To protect our renters and our fleet, we require:

  • Full-coverage insurance (liability + comprehensive + collision)
  • Coverage that extends to rental vehicles

If you do not currently have full-coverage:

  • You may upgrade your personal policy, or
  • When available, you may purchase a separate full-coverage policy through a third-party licensed insurer

Important: What-A-Rental does not provide insurance. Any optional insurance is written by a licensed third-party carrier.

5. What We Mean by “Full Coverage”

For What-A-Rental, “full coverage” means:

  • Liability coverage meeting or exceeding Texas minimums
  • Comprehensive and collision that applies to the rental car

6. Common Situations

If you already have full-coverage

  • Your policy may extend to the rental car — confirm with your insurer.

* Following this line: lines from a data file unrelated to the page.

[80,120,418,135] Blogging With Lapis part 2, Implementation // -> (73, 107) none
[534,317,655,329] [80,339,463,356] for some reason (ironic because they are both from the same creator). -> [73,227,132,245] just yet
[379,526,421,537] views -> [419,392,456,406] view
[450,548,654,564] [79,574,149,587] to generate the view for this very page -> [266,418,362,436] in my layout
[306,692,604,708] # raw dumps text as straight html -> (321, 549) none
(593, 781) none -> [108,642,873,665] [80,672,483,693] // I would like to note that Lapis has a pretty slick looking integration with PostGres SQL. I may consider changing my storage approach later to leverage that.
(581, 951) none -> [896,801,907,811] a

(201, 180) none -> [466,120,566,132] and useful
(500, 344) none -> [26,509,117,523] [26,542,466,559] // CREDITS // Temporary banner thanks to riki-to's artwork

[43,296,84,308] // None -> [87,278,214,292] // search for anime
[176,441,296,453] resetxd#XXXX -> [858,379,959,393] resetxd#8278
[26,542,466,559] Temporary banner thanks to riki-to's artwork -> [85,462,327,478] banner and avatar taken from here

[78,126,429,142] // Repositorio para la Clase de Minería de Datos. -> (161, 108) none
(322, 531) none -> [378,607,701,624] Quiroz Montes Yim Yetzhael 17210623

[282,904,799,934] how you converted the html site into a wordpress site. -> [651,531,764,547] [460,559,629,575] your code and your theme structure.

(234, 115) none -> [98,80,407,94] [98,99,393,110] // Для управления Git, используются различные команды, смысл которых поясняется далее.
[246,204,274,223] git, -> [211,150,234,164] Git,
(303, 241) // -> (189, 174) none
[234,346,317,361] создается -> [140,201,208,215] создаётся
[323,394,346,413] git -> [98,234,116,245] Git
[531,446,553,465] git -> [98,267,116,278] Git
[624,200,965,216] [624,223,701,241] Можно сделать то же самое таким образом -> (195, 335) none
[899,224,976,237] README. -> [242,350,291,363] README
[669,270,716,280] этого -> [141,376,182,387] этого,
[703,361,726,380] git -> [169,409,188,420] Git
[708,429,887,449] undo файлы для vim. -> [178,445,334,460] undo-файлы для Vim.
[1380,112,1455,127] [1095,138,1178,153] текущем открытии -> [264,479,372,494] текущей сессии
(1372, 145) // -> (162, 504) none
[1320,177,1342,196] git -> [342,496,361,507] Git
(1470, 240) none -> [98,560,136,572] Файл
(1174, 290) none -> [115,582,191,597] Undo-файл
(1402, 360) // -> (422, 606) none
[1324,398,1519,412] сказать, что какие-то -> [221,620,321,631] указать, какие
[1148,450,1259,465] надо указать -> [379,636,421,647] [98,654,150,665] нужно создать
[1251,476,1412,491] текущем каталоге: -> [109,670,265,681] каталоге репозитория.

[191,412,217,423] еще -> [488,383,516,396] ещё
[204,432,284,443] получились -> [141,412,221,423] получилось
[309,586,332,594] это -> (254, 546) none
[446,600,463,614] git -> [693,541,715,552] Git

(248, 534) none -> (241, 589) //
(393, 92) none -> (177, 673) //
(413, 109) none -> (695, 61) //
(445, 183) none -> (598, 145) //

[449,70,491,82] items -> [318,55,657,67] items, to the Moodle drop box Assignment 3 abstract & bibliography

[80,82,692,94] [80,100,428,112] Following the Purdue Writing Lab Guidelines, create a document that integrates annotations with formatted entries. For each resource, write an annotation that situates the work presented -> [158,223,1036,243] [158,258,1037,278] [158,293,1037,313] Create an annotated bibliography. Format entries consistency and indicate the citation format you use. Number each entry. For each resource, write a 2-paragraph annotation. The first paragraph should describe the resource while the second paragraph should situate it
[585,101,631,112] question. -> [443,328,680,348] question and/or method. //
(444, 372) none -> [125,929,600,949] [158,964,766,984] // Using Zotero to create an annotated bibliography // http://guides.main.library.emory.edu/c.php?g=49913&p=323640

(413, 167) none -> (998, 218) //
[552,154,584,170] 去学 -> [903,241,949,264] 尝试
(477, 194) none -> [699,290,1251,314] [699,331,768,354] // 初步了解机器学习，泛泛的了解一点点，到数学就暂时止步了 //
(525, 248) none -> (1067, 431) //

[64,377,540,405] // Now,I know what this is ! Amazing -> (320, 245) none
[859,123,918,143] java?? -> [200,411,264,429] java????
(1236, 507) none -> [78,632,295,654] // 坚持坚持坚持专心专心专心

If you only have liability-only

  • You will not meet our requirement — liability-only does not cover damage to the rental vehicle.

If you do not have auto insurance

  • Texas requires proof of financial responsibility.
  • We cannot rent to uninsured drivers.

7. Key Takeaways

  • Texas law requires liability insurance but not full-coverage.
  • Rental-counter insurance is optional by law.
  • Your personal policy may already cover rental cars — but verify.
  • What-A-Rental requires full-coverage to protect you and our fleet.

This article is a general summary of Texas insurance requirements. Your insurance policy and your Rental Agreement control. Contact your insurance agent or an attorney for advice about your situation.